Dorie Hagler is a documentary photographer and social justice activist, whose work has appeared in The New York Times, NYMAG, Sports Illustrated, Forbes, Glamour, People, The San Francisco Chronicle, Chicago Tribune, New Mexico Magazine, and many others. In 2016 Hagler founded me&EVE, a visual social justice movement, which shares finely distilled stories of ordinary women. Her work has been exhibited, commissioned and collected by museums, state agencies, and individual collectors. Hagler is a frequent speaker at Adorama and during warmer months she leads photowalks for New York camera enthusiasts. She spearheaded a photography workshop for incarcerated women at Riker’s Island and is co-producing a documentary film about criminal justice. Hagler’s goal is to use her visual communication and storytelling skills to emphasize the importance of our interconnectedness and shared humanity.
So I sat down with Dorie to discuss her latest project, me&EVE, as well as the grant she has created for women photographers in collaboration with CENTER, which will be judged by Kathy Ryan, the Photo Director at The New York Times Magazine.
Self Portrait, Dorie Hagler
Julia Wilson: Can you start off by telling us a little about your background in photography and social activism? How do the two intersect in your work?
Dorie Hagler: My path has not been direct and, hopefully, when the dots are connected, it will all make sense. In college I studied Political Science and Film. My goal was to make social issue documentaries. However, the film program at the University of Colorado (where I went to school) was more geared toward feature-film making. My first internship was on a Made-For-TV movie being produced in Denver and honestly, you would have had to pay me to sit and watch the sorts of projects I was working on.

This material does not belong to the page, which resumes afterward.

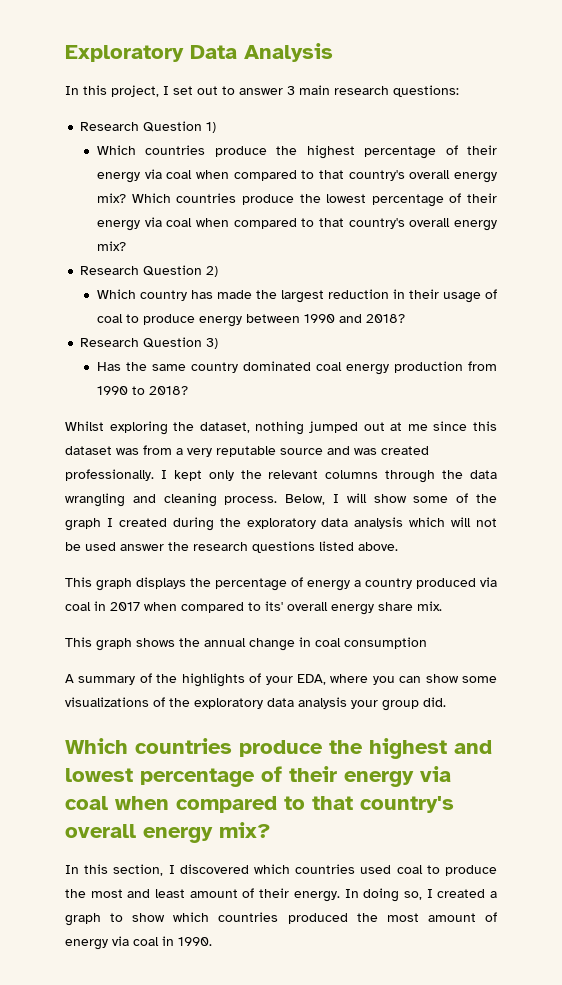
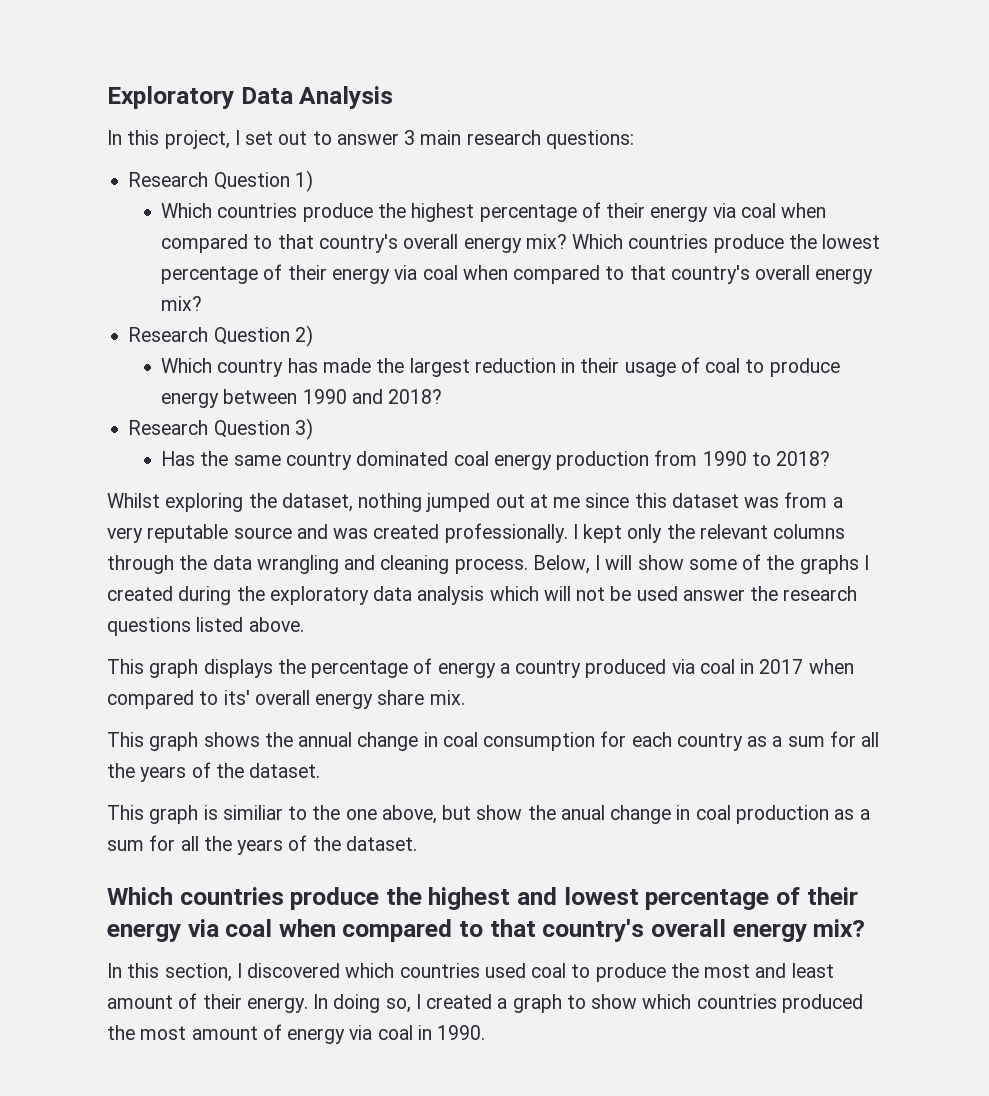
[65,518,101,531] graph -> [799,555,859,574] graphs
[65,673,498,687] [65,697,446,711] // A summary of the highlights of your EDA, where you can show some visualizations of the exploratory data analysis your group did. -> [600,731,880,751] [107,762,321,782] [107,805,870,824] [107,835,417,855] for each country as a sum for all the years of the dataset. // This graph is similiar to the one above, but show the anual change in coal production as a sum for all the years of the dataset.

The whole story gets a little confusing, but essentially I got disillusioned with the film industry and joined the Peace Corps. I served as a volunteer for two years in Guatemala and while I was there, I rediscovered the power of storytelling with still images. When I returned from the Peace Corps I got a job as a staff photographer in Taos, NM and I lived there for 20 years. I like to say that I did “dirt road” photography rather than street photography. After twenty years in a small town in a not-so densely populated state, I had become a big fish in a small pond.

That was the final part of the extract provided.